> **Task goal**: Go through the entries and say how many lines contain the string "wrap". The number is the whole answer.

> **Records supplied**:

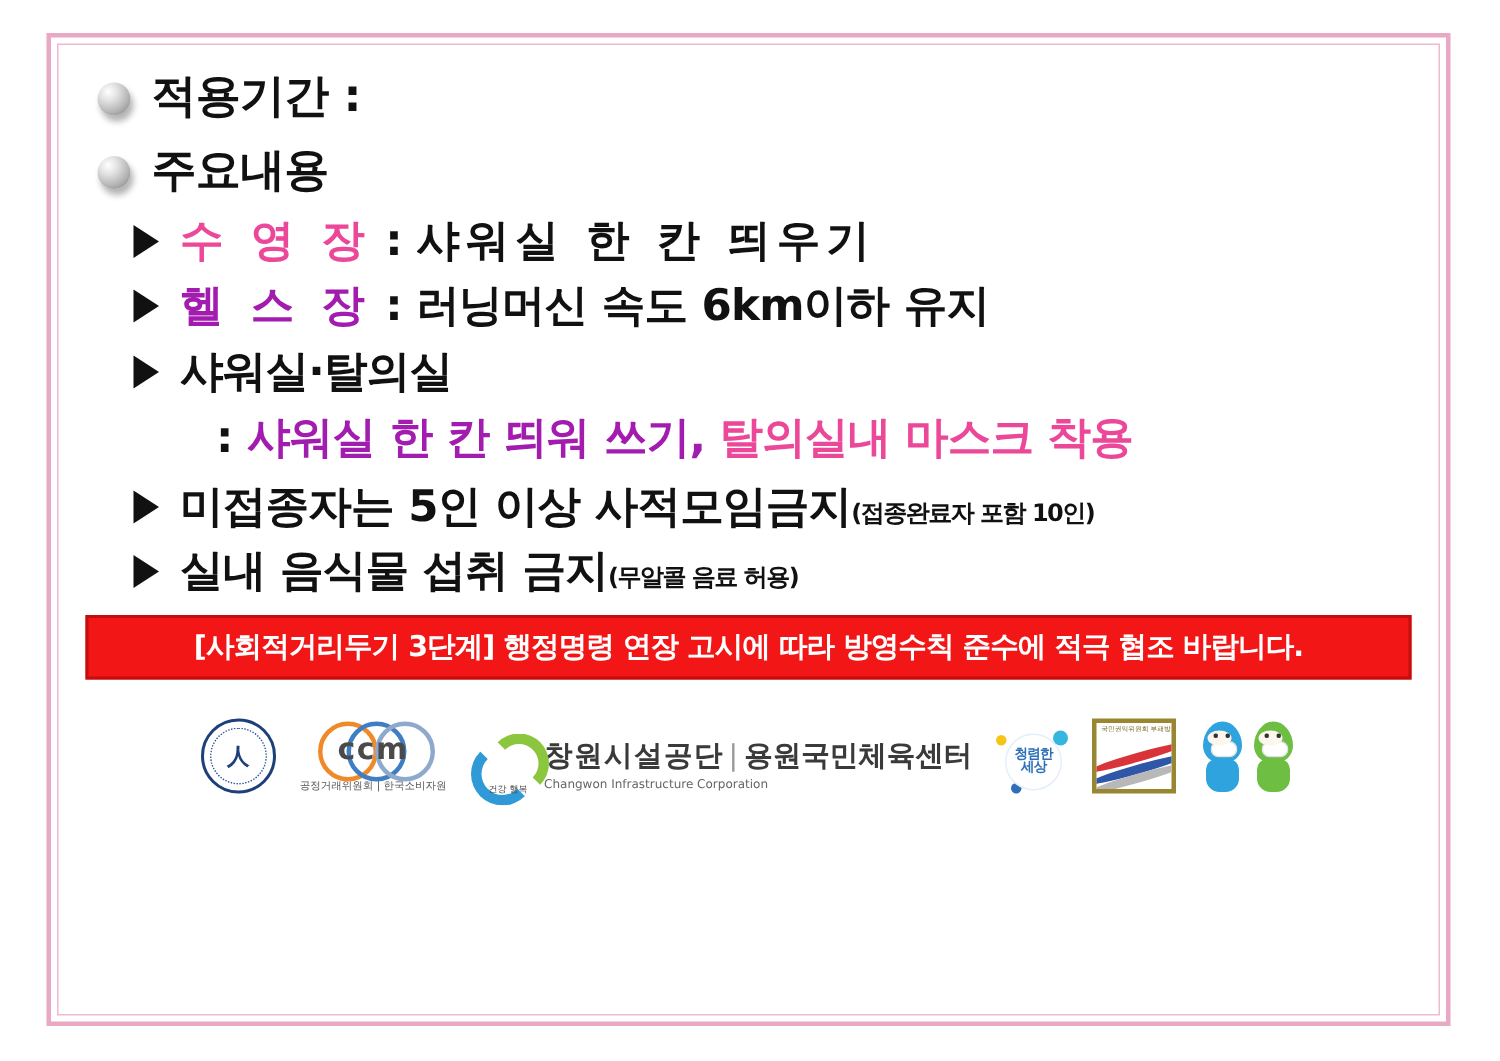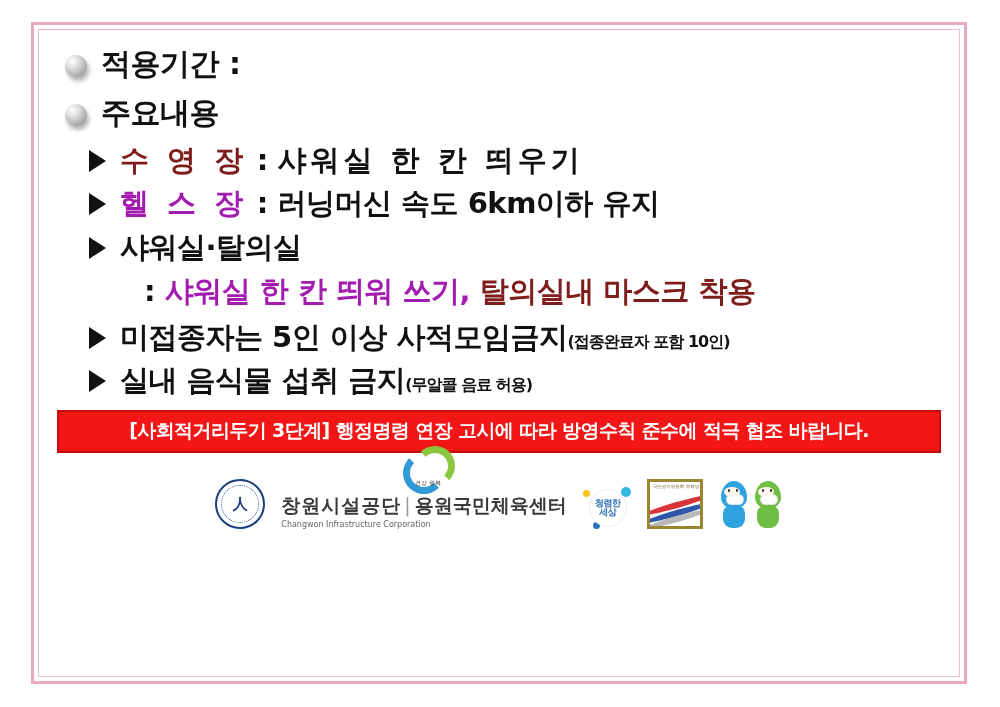--- a/index.html
+++ b/index.html
@@ -122,7 +122,7 @@
     line-height: 1.25;
   }
   .spaced { letter-spacing: 4px; }
-  .c-red  { color: #7f1d1d; }
+  .c-red  { color: #ec4899; }
   .c-blue { color: #a21caf; }
   .c-black{ color: #111111; }
   .small-note {

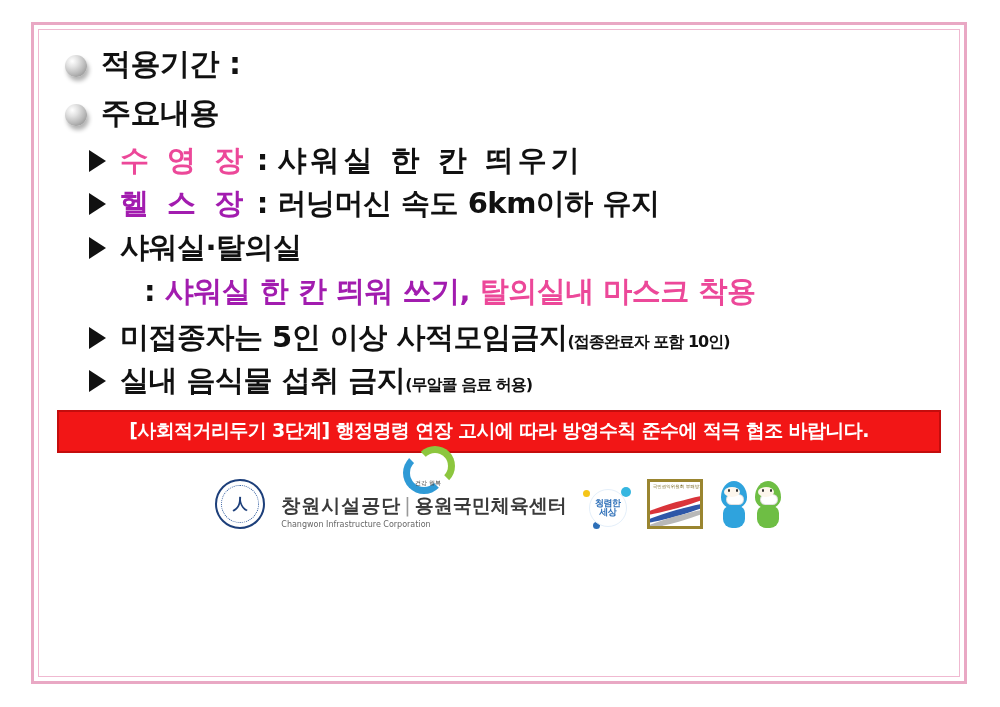--- a/index.html
+++ b/index.html
@@ -394,6 +394,15 @@
           </div>
         </div>
 
+        <div class="logo-cell ccm-wrap">
+          <div class="ccm-mark">
+            <span class="ccm-c1"></span>
+            <span class="ccm-c2"></span>
+            <span class="ccm-c3"></span>
+            <span class="ccm-letters">ccm</span>
+          </div>
+          <div class="ccm-caption">공정거래위원회 | 한국소비자원</div>
+        </div>
 
         <div class="logo-cell">
           <div class="cw-wrap">

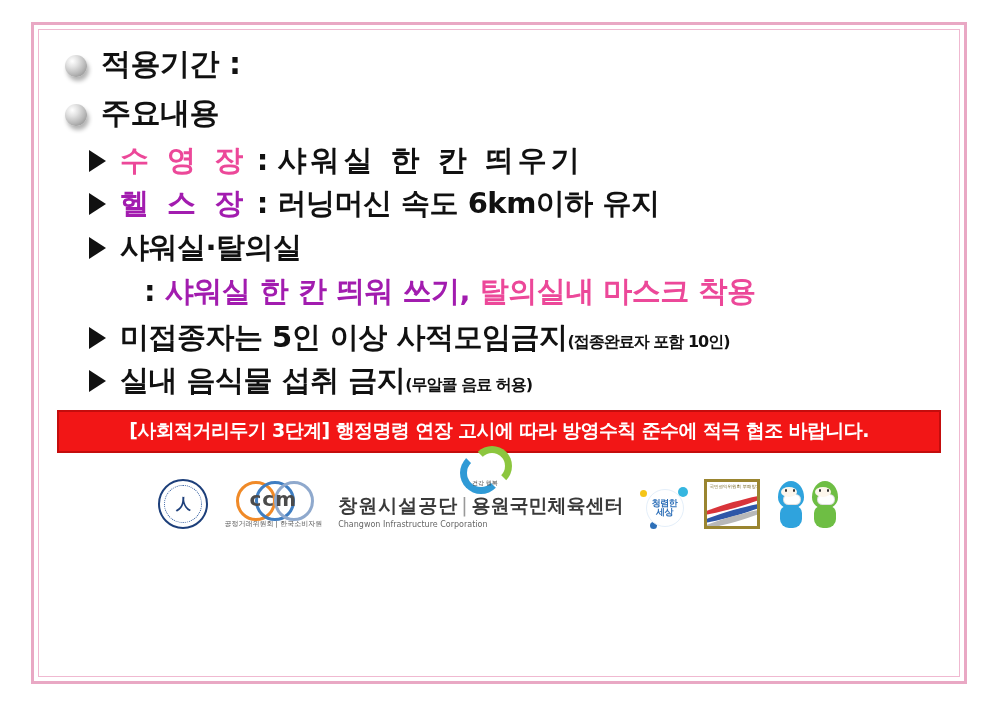--- a/index.html
+++ b/index.html
@@ -222,7 +222,7 @@
   }
 
   
-  .cw-wrap { display: flex; align-items: center; gap: 7px; flex-direction: column; }
+  .cw-wrap { display: flex; align-items: center; gap: 7px; }
   .cw-mark {
     width: 42px; height: 40px; position: relative;
   }

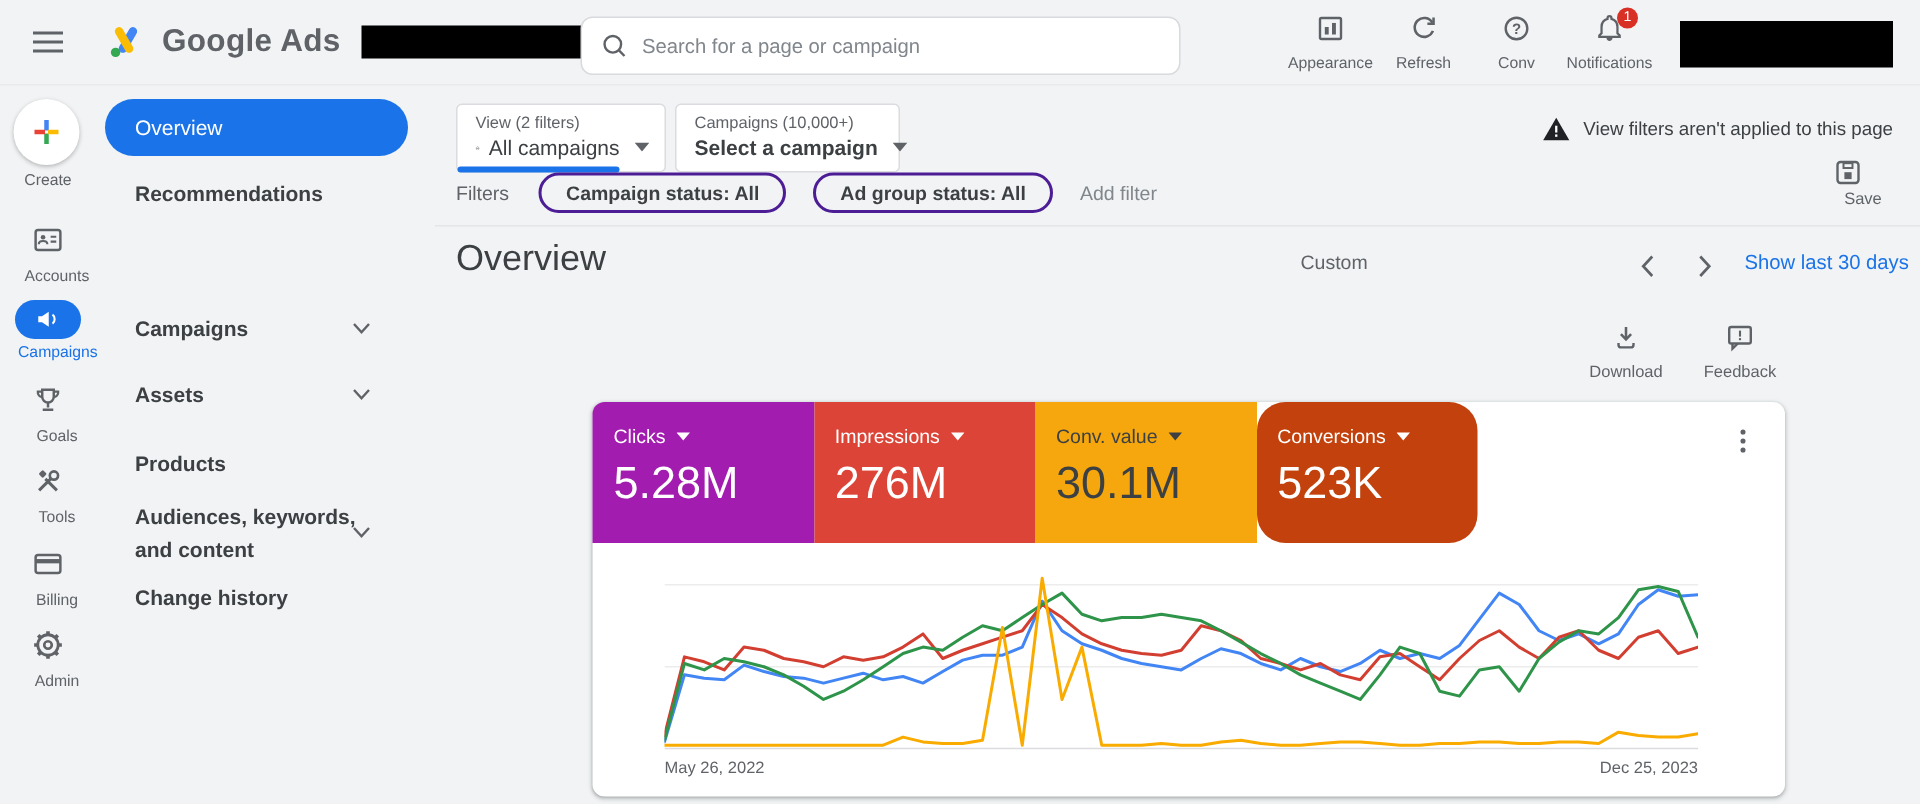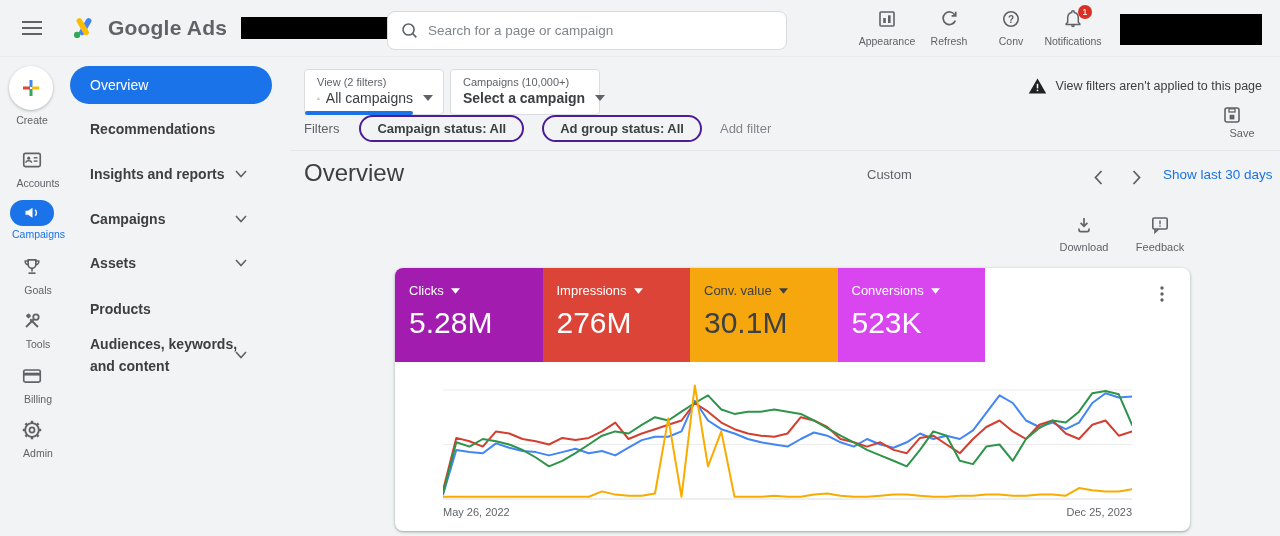--- a/index.html
+++ b/index.html
@@ -290,14 +290,6 @@
   </div>
   <div class="nav-item" style="top:61px">
     <span>Recommendations</span>
-  </div>
-  <div class="nav-item" style="top:106px">
-    <span>Insights and reports</span>
-    <span class="chev">
-      <svg width="12" height="8" viewBox="0 0 12 8">
-          <polyline points="1,1 6,6.5 11,1" fill="none" stroke="#5f6368" stroke-width="1.6"></polyline>
-        </svg>
-    </span>
   </div>
   <div class="nav-item" style="top:151px">
     <span>Campaigns</span>

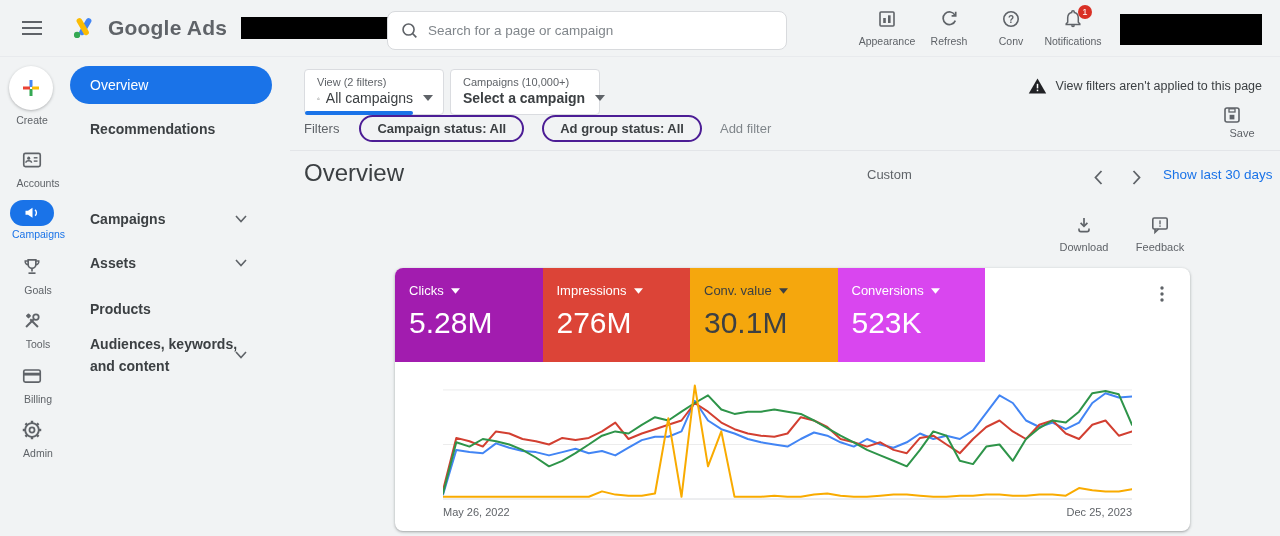--- a/index.html
+++ b/index.html
@@ -445,7 +445,7 @@
         </div>
         <div class="mt-value">30.1M</div>
       </div>
-      <div class="metric-tile" style="background: #d946ef; color: rgb(255, 255, 255);">
+      <div class="metric-tile" style="background: #c2410c; color: rgb(255, 255, 255); border-radius: 19px;">
         <div class="mt-labelrow">
           <span>Conversions</span>
           <span class="mt-caret">

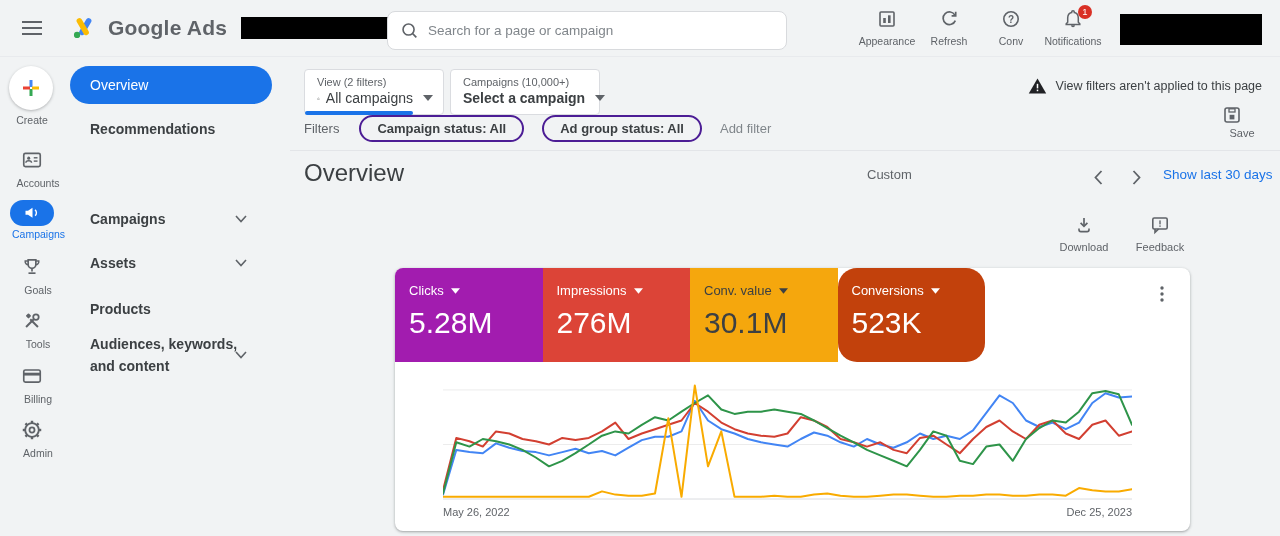--- a/index.html
+++ b/index.html
@@ -317,6 +317,9 @@
           <polyline points="1,1 6,6.5 11,1" fill="none" stroke="#5f6368" stroke-width="1.6"></polyline>
         </svg>
     </span>
+  </div>
+  <div class="nav-item" style="top:330px">
+    <span>Change history</span>
   </div>
 </div>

> **Problem solution**: 4